#### Work task:
Reproduce the records below in full and word for word, excluding pictures.

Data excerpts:
□ □ □ □ □ □ □

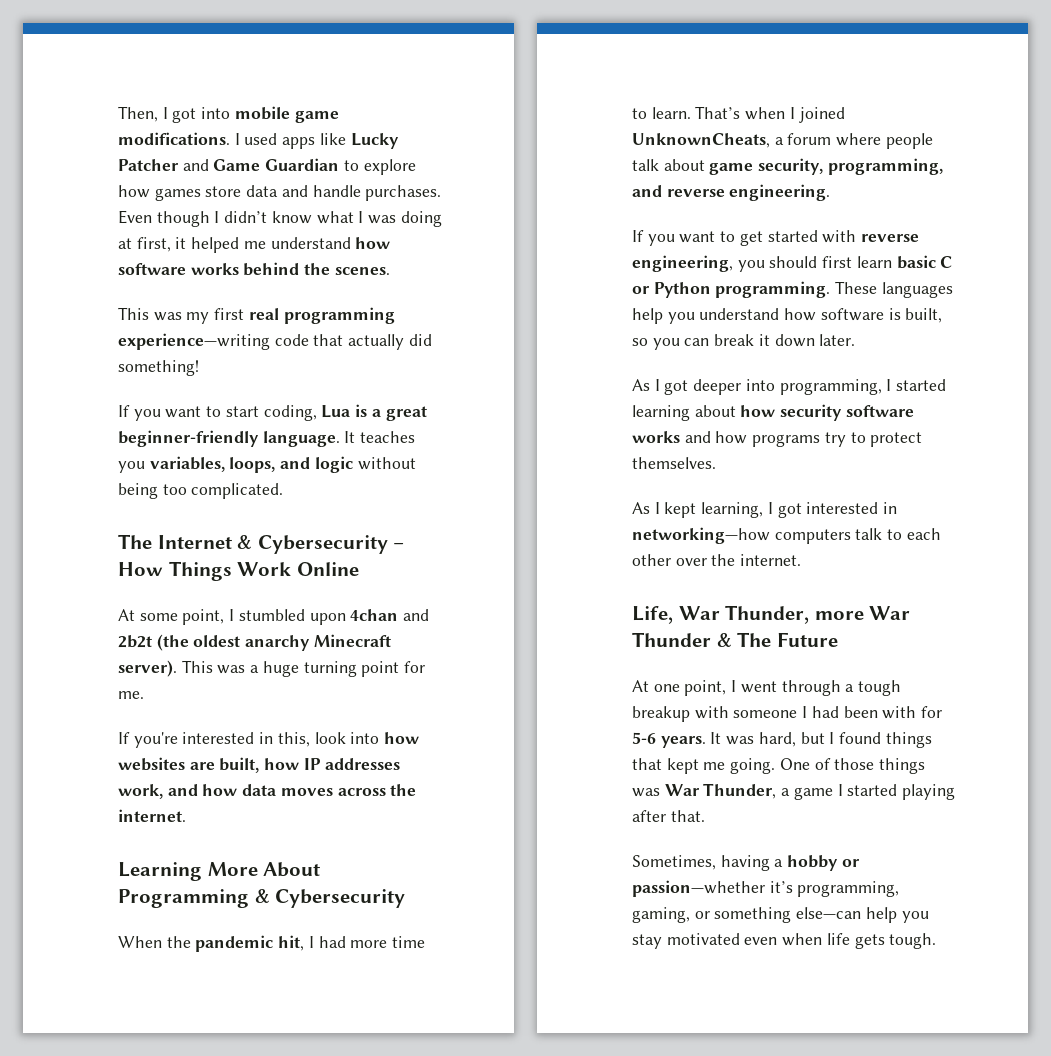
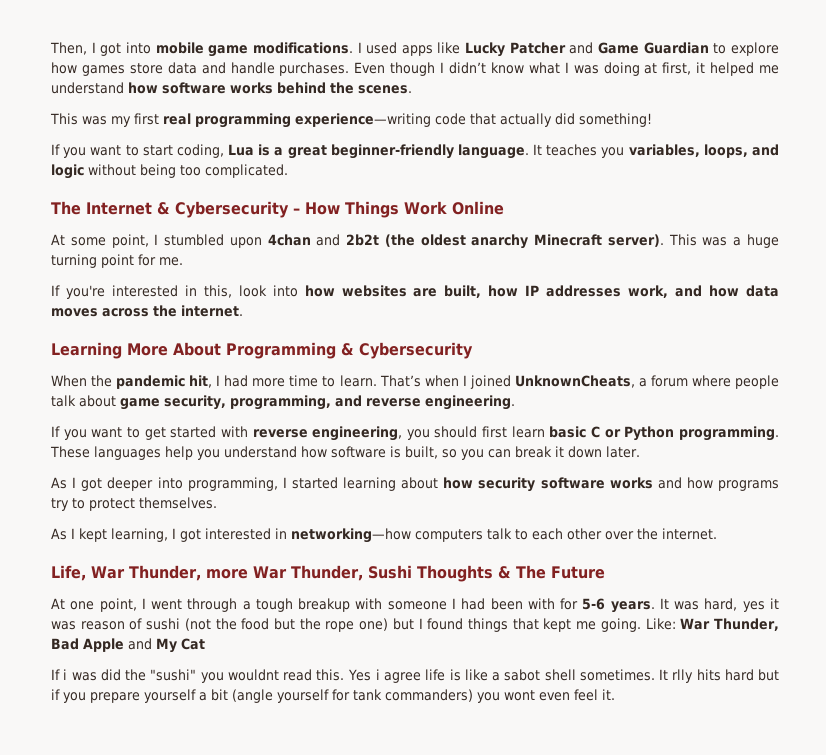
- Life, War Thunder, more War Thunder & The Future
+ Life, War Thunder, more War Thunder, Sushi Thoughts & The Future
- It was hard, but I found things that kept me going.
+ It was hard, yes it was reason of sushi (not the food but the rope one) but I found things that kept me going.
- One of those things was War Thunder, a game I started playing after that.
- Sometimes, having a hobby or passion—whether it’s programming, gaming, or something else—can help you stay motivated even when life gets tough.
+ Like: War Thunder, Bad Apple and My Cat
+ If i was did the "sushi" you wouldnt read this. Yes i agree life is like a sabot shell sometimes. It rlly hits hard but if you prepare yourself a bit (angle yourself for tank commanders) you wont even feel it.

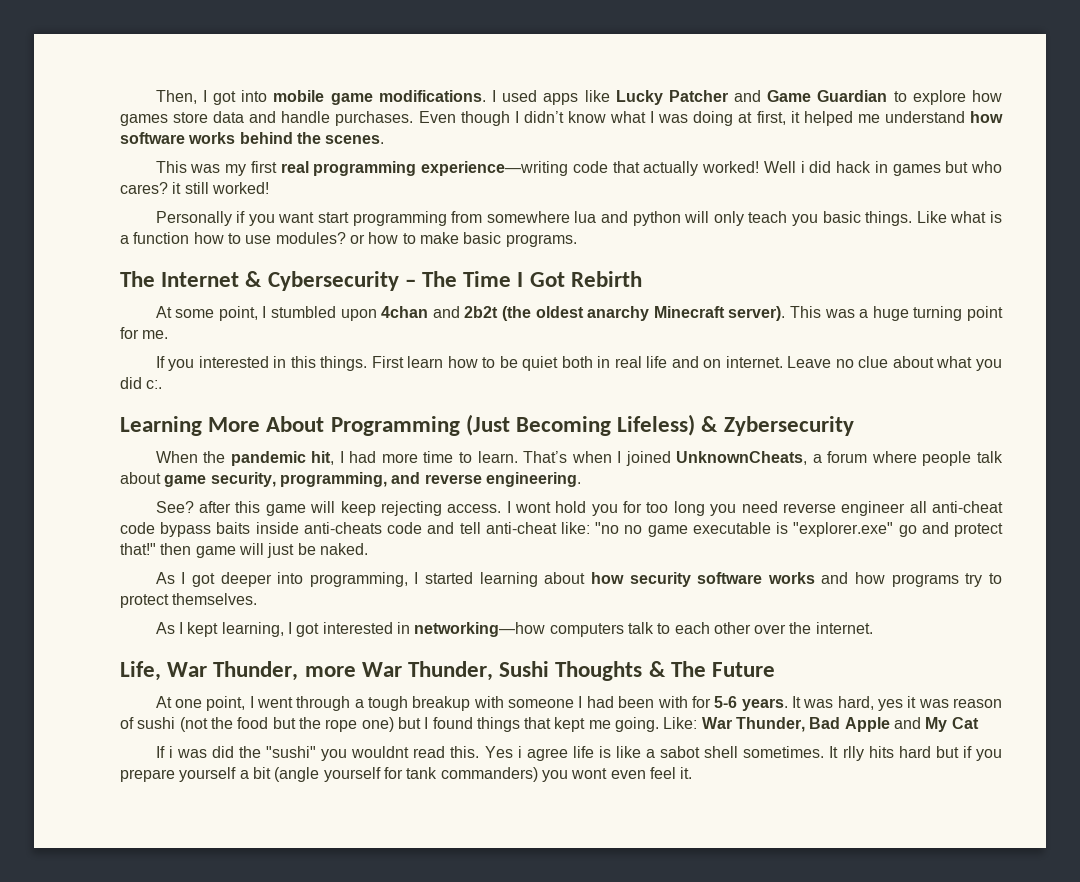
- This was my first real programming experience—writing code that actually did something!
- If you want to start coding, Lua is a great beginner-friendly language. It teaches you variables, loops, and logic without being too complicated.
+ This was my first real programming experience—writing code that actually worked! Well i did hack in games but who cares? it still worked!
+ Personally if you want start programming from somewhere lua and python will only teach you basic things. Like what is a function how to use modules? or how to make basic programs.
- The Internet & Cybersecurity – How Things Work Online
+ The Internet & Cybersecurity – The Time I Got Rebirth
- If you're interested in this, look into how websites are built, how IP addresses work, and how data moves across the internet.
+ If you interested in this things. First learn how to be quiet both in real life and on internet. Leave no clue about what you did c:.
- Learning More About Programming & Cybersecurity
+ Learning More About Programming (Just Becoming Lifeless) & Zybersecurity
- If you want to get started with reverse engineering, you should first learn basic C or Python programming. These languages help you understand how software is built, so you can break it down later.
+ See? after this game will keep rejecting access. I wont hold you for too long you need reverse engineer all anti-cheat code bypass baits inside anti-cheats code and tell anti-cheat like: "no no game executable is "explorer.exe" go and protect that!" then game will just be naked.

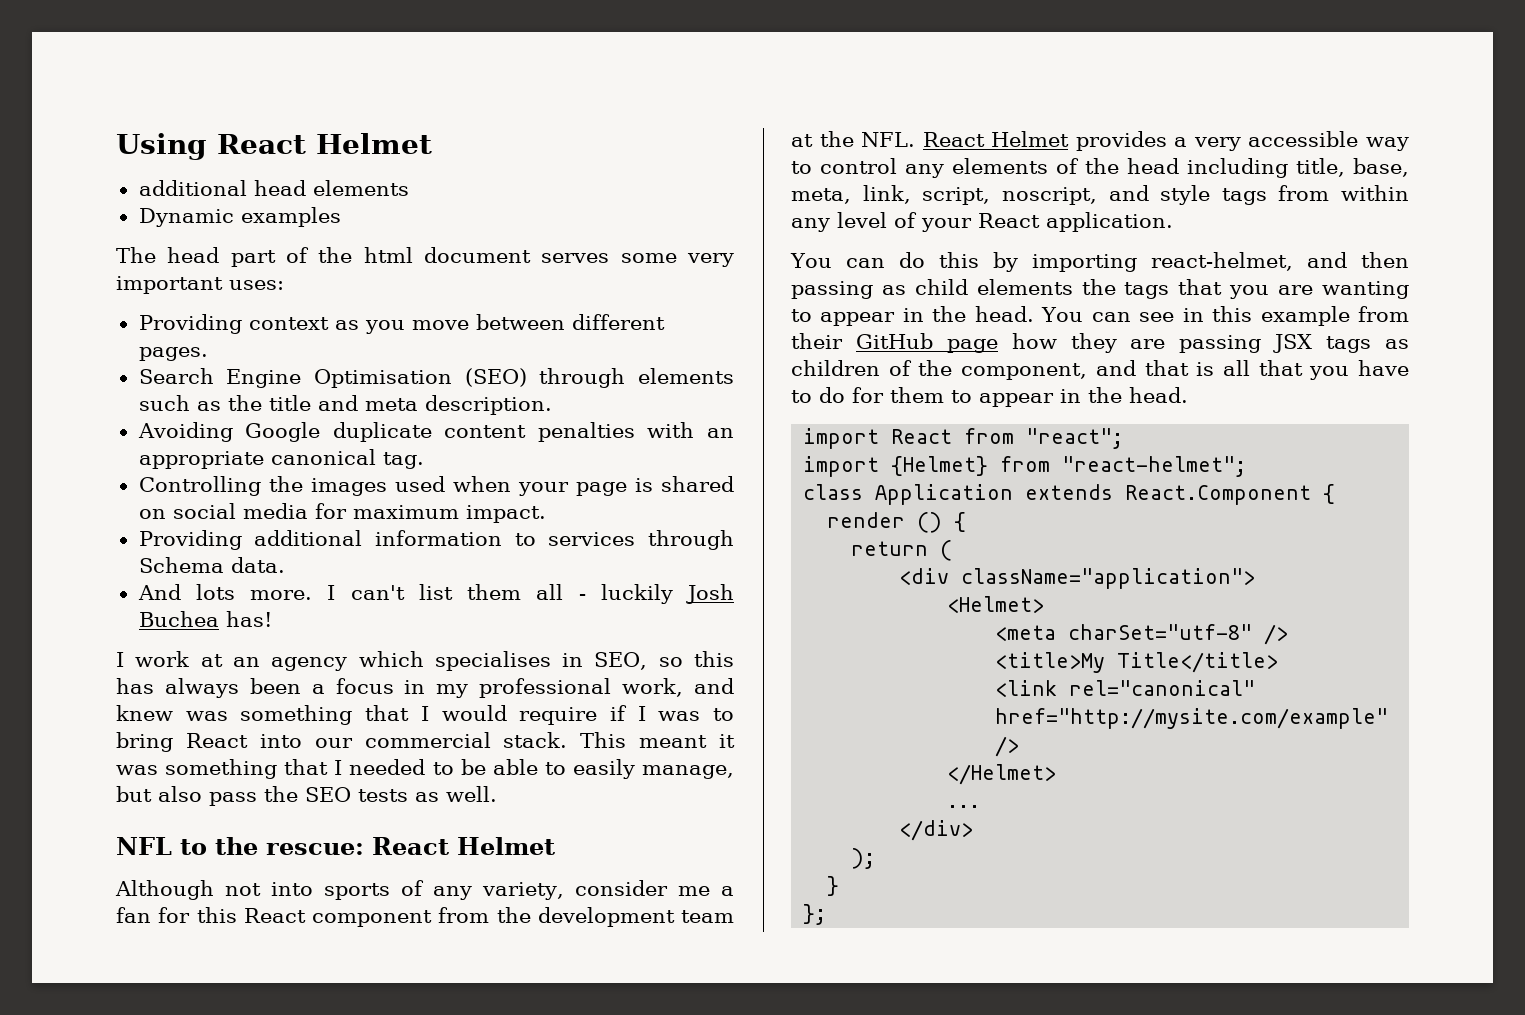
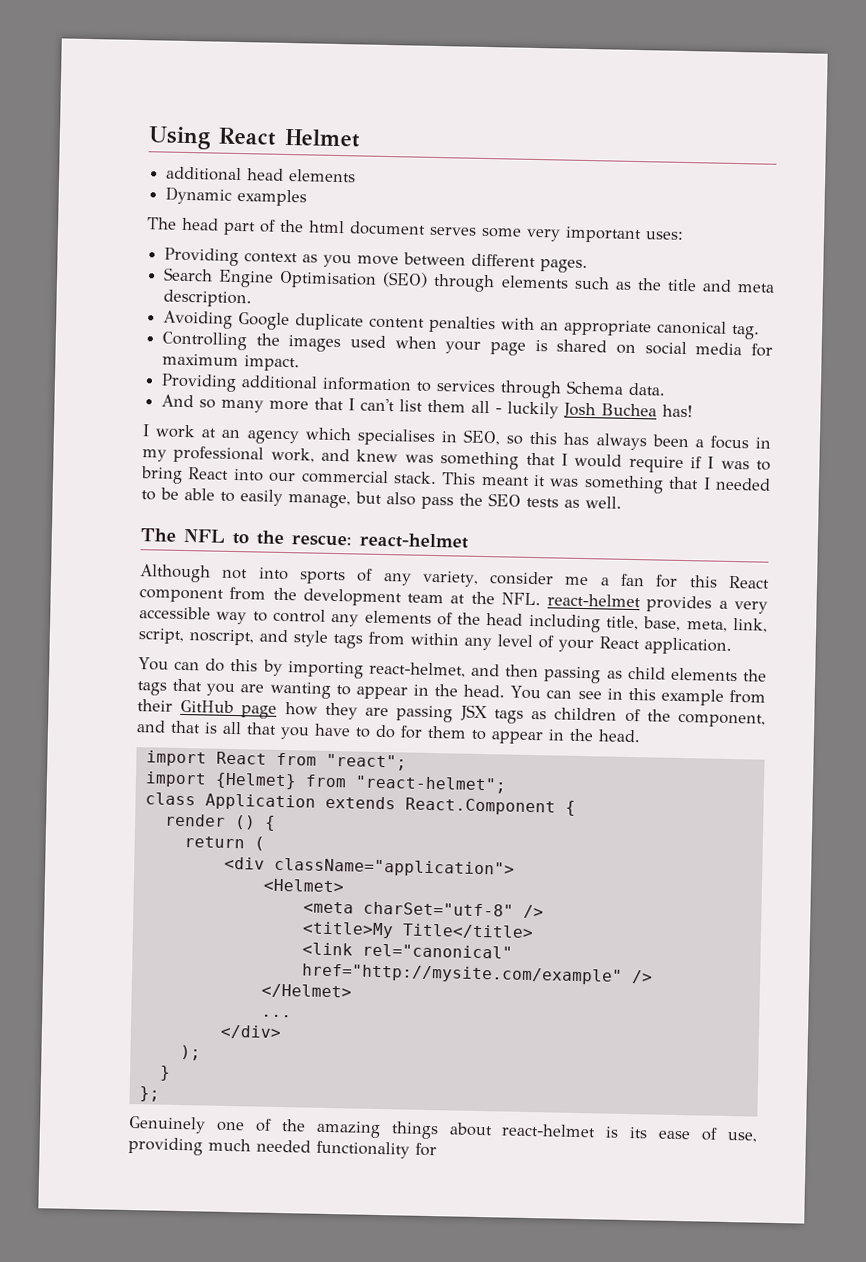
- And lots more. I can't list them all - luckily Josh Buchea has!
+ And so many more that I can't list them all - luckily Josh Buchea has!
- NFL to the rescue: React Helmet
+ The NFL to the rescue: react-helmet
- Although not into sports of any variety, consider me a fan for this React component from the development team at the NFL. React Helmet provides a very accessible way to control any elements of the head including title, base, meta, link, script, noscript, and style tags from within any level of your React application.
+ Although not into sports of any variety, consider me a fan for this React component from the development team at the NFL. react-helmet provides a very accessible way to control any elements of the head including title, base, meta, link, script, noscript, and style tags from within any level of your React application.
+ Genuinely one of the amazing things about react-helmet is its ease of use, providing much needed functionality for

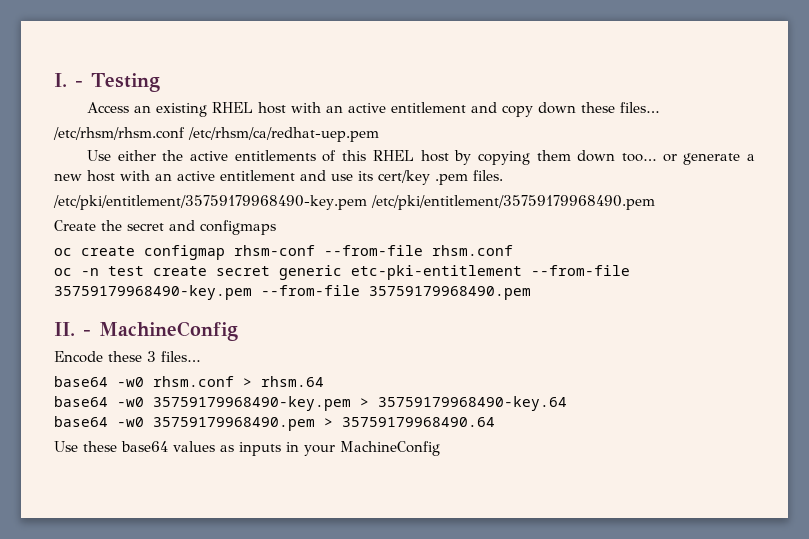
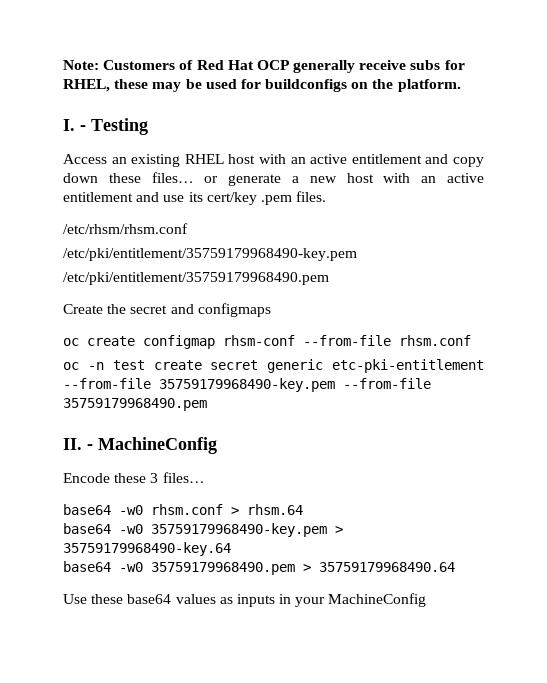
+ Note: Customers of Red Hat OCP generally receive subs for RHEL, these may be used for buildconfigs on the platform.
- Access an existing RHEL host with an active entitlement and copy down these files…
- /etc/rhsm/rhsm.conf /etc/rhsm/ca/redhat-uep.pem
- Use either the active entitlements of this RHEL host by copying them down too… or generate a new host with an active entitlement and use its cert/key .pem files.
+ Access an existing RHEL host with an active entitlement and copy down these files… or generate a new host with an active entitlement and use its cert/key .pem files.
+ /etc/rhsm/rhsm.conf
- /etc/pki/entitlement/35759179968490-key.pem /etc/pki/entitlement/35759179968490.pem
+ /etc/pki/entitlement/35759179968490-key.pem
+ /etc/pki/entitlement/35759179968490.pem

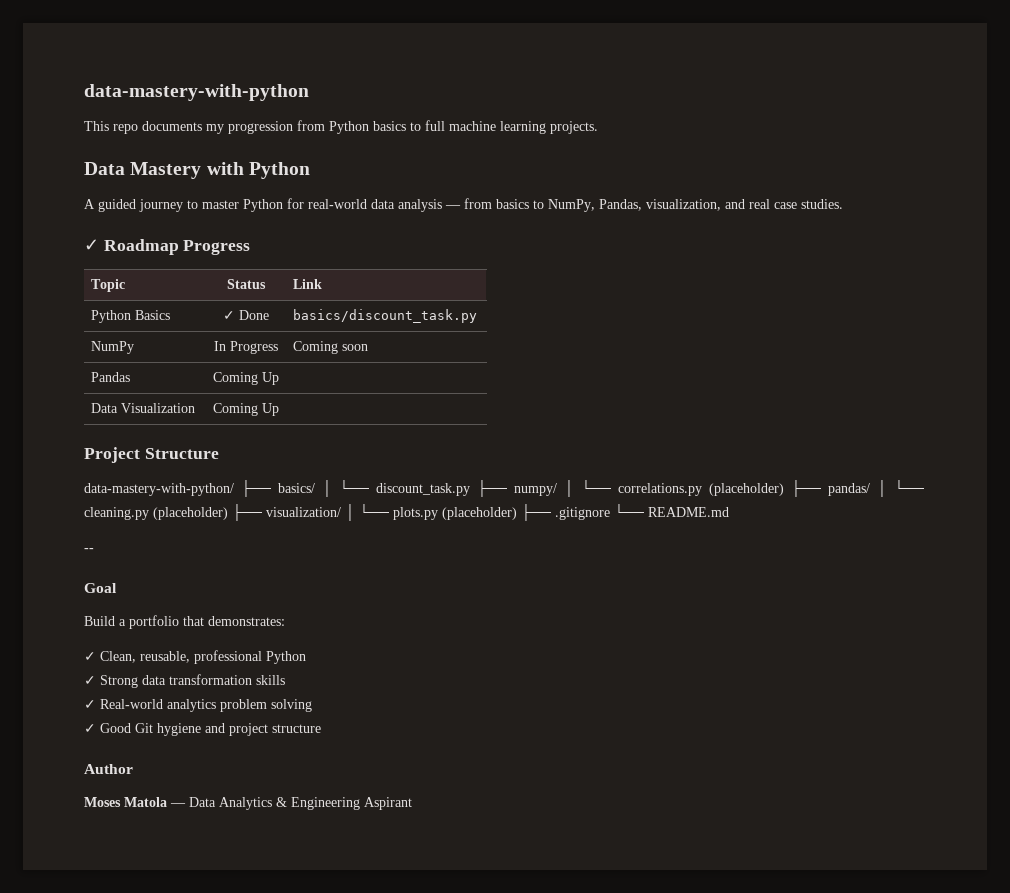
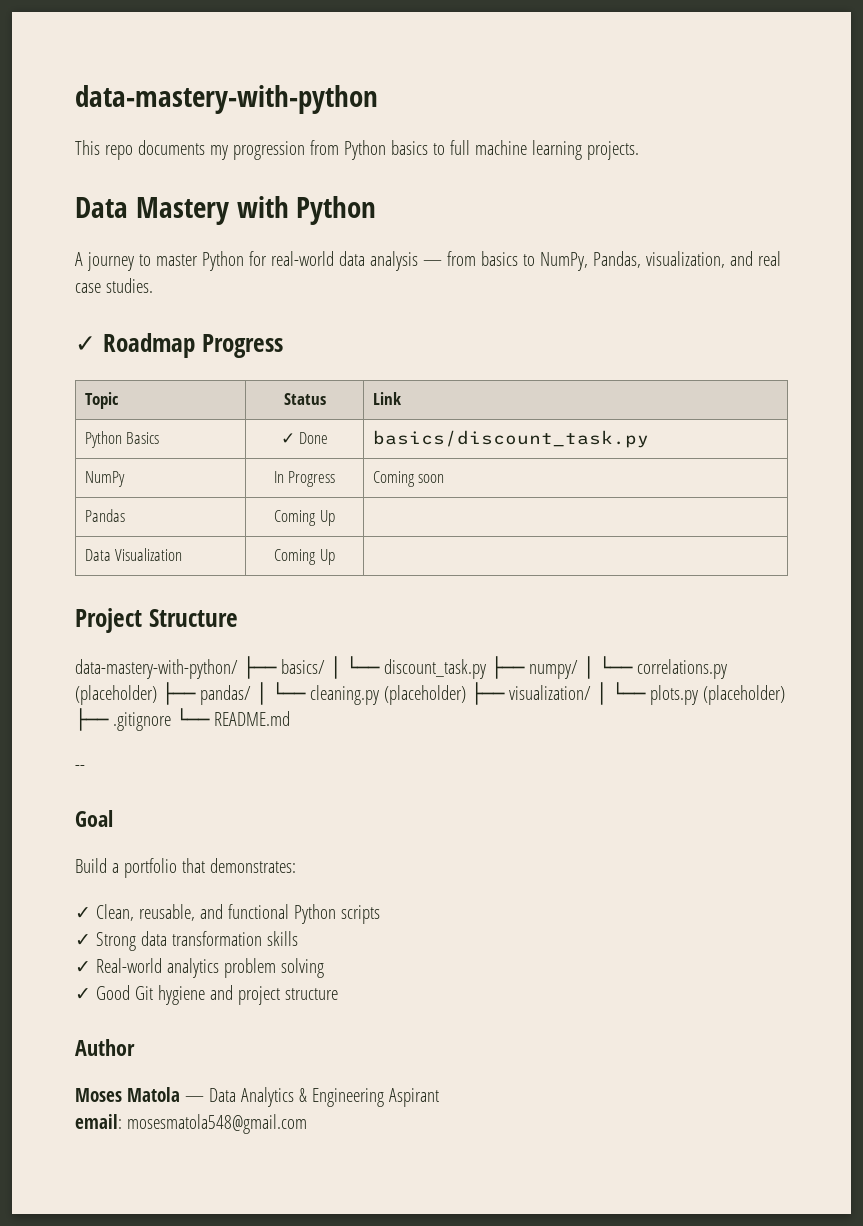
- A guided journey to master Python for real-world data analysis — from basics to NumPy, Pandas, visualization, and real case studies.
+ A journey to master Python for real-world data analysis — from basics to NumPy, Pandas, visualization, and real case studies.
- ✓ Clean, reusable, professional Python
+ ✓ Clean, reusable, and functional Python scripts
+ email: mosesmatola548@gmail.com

□ □ □ □ □ □ □

#### Task solution:
- Life, War Thunder, more War Thunder & The Future
+ Life, War Thunder, more War Thunder, Sushi Thoughts & The Future
- It was hard, but I found things that kept me going.
+ It was hard, yes it was reason of sushi (not the food but the rope one) but I found things that kept me going.
- One of those things was War Thunder, a game I started playing after that.
- Sometimes, having a hobby or passion—whether it’s programming, gaming, or something else—can help you stay motivated even when life gets tough.
+ Like: War Thunder, Bad Apple and My Cat
+ If i was did the "sushi" you wouldnt read this. Yes i agree life is like a sabot shell sometimes. It rlly hits hard but if you prepare yourself a bit (angle yourself for tank commanders) you wont even feel it.

- This was my first real programming experience—writing code that actually did something!
- If you want to start coding, Lua is a great beginner-friendly language. It teaches you variables, loops, and logic without being too complicated.
+ This was my first real programming experience—writing code that actually worked! Well i did hack in games but who cares? it still worked!
+ Personally if you want start programming from somewhere lua and python will only teach you basic things. Like what is a function how to use modules? or how to make basic programs.
- The Internet & Cybersecurity – How Things Work Online
+ The Internet & Cybersecurity – The Time I Got Rebirth
- If you're interested in this, look into how websites are built, how IP addresses work, and how data moves across the internet.
+ If you interested in this things. First learn how to be quiet both in real life and on internet. Leave no clue about what you did c:.
- Learning More About Programming & Cybersecurity
+ Learning More About Programming (Just Becoming Lifeless) & Zybersecurity
- If you want to get started with reverse engineering, you should first learn basic C or Python programming. These languages help you understand how software is built, so you can break it down later.
+ See? after this game will keep rejecting access. I wont hold you for too long you need reverse engineer all anti-cheat code bypass baits inside anti-cheats code and tell anti-cheat like: "no no game executable is "explorer.exe" go and protect that!" then game will just be naked.

- And lots more. I can't list them all - luckily Josh Buchea has!
+ And so many more that I can't list them all - luckily Josh Buchea has!
- NFL to the rescue: React Helmet
+ The NFL to the rescue: react-helmet
- Although not into sports of any variety, consider me a fan for this React component from the development team at the NFL. React Helmet provides a very accessible way to control any elements of the head including title, base, meta, link, script, noscript, and style tags from within any level of your React application.
+ Although not into sports of any variety, consider me a fan for this React component from the development team at the NFL. react-helmet provides a very accessible way to control any elements of the head including title, base, meta, link, script, noscript, and style tags from within any level of your React application.
+ Genuinely one of the amazing things about react-helmet is its ease of use, providing much needed functionality for

+ Note: Customers of Red Hat OCP generally receive subs for RHEL, these may be used for buildconfigs on the platform.
- Access an existing RHEL host with an active entitlement and copy down these files…
- /etc/rhsm/rhsm.conf /etc/rhsm/ca/redhat-uep.pem
- Use either the active entitlements of this RHEL host by copying them down too… or generate a new host with an active entitlement and use its cert/key .pem files.
+ Access an existing RHEL host with an active entitlement and copy down these files… or generate a new host with an active entitlement and use its cert/key .pem files.
+ /etc/rhsm/rhsm.conf
- /etc/pki/entitlement/35759179968490-key.pem /etc/pki/entitlement/35759179968490.pem
+ /etc/pki/entitlement/35759179968490-key.pem
+ /etc/pki/entitlement/35759179968490.pem

- A guided journey to master Python for real-world data analysis — from basics to NumPy, Pandas, visualization, and real case studies.
+ A journey to master Python for real-world data analysis — from basics to NumPy, Pandas, visualization, and real case studies.
- ✓ Clean, reusable, professional Python
+ ✓ Clean, reusable, and functional Python scripts
+ email: mosesmatola548@gmail.com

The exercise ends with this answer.